Looking for a lunch that’s great for your waistline, tastes delicious, and manages to offer complex carbohydrates, protein, and a whopping dose of veggies? This Chicken Pesto Pita makes a perfect lunch, whether at home with family or on-the-go at work. It’s flavorful and easy to assemble, and will leave you satisfied without weighing you down.
Choose a whole wheat pita instead of a refined, white flour pita, for more fiber and nutrients. Plus, whole wheat bread products are lower on the glycemic index than white bread products, which means that your blood sugar, and therefore, your energy, will stay solid for hours. Grilled chicken is an inexpensive and lean way to load up on protein, and is a cinch to prepare. Plus, we’ve added a ton of veggies to round out this pita’s flavor profile and boost its nutrients. Roasted red pepper, the basil in pesto, and spinach, all offer phytonutrients, vitamins, minerals, and antioxidants that fuel your body and help to fight disease.
The flavors in this chicken pita lunch will have you coming back for more. Pesto, an Italian “condimento”, is complemented perfectly by other regional ingredients, including provolone cheese and red peppers. The zest of garlic, cheese, peppers, and basil really elevate this lunch to gourmet status. Bring it to work, and your coworkers will be asking you to make a round of pita sandwiches for tomorrow’s lunch!

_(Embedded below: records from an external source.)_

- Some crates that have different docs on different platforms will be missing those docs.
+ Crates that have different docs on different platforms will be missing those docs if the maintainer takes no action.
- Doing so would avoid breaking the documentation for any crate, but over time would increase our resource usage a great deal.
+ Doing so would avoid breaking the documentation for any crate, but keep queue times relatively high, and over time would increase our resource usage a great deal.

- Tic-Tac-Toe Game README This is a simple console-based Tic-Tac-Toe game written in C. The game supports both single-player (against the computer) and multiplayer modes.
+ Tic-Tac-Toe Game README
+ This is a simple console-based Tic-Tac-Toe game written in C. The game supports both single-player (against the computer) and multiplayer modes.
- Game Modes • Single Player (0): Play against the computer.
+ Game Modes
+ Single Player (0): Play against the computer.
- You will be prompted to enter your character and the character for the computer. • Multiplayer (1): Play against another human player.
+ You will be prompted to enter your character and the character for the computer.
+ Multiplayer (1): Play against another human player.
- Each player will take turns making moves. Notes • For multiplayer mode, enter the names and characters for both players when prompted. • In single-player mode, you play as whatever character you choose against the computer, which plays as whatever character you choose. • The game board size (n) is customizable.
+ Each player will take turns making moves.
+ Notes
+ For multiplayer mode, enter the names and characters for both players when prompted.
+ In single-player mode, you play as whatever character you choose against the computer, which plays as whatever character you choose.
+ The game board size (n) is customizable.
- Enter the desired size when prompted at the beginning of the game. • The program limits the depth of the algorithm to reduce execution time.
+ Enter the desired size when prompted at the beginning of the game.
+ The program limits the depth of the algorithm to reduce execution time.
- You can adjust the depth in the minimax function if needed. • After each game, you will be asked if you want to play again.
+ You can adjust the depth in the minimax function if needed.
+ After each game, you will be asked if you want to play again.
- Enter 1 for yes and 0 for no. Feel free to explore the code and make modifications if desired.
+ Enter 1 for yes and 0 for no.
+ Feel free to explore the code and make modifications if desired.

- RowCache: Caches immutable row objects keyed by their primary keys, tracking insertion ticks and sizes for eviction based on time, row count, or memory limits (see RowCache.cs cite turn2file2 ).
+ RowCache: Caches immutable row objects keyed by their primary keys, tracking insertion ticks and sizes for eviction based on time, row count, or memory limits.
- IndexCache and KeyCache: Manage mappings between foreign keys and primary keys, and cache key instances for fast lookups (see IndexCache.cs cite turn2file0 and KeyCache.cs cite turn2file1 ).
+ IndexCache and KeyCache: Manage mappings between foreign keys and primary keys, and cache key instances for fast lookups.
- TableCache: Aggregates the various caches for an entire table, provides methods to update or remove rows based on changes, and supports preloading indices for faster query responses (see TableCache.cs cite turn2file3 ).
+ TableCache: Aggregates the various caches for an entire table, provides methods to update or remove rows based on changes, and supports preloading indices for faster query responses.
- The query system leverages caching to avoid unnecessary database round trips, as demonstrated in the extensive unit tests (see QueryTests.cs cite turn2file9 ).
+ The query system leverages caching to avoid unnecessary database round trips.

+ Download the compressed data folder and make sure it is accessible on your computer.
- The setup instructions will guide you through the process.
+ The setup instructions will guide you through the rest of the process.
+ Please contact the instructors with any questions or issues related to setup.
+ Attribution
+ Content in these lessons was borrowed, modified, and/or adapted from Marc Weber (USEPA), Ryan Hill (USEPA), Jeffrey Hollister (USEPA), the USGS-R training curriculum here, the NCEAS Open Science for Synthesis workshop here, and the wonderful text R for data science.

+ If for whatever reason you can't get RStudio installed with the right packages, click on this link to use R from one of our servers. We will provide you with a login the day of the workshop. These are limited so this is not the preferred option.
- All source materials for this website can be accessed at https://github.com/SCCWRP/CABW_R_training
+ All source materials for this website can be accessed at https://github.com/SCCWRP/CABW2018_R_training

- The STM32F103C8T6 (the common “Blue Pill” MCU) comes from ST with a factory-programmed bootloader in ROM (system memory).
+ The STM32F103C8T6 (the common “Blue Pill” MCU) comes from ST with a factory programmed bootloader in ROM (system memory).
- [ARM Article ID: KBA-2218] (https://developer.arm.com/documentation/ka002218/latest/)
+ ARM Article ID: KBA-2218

Yields: 4 servings | Serving size: 1/2 pita bread with fillings | Calories: 208 | Total Fat: 16 g | Saturated Fats: 5 g | Trans Fats: 0 g | Cholesterol: 15 mg | Sodium: 152 mg | Carbohydrates: 8 g | Dietary fiber: 1 g | Sugars: 1 g | Protein: 8 g | SmartPoints (Freestyle): 7
- 1/2 pound (1-2)boneless, skinless chicken breasts
- 2 tablespoons pesto, store-bought or homemade
- 1/2 cup roasted red pepper strips, jarred or homemade, see the instructions under directions here
- 2 cups loosely packed baby spinach
- 4 slices low-fat provolone or mozzarella cheese, each cut in half
- 2 whole wheat pita bread rounds, sliced in halves
- 1 tablespoon olive oil
- 1/2 teaspoon salt
- 1/2 teaspoon pepper
- Using the bottom of a wide jar or glass, pound the chicken breasts to an even thickness.
- Salt and pepper both sites of each chicken breast.
- Place a pan with the olive oil over medium heat on the stovetop. Make sure the bottom of the whole pan is coated with the olive oil.
- Add the chicken breasts. Cook for 1 minute to get golden on the bottom. Turn the breasts over and turn the heat to low.
- Cover the pan with a tight fitting lid. Cook for 10 minutes (check time). Do not remove the lid while cooking. After 10 minutes, remove the pan from the heat, still covered, and allow to sit for 10 additional minutes.
- Make sure there is no pink in the middle of the breasts or that a meat thermometer reads 165 F when inserted in the center.
- Slice into even strips.
- Assemble the sandwich by spreading 1/4 of the pesto inside the bottom of one pita half. Add both cheese halves to cover. Add chicken slices and roasted pepper strips (can alternate as shown in the picture, if desired).
- Top with baby spinach. Drizzle the spinach with more olive oil if desired. Enjoy!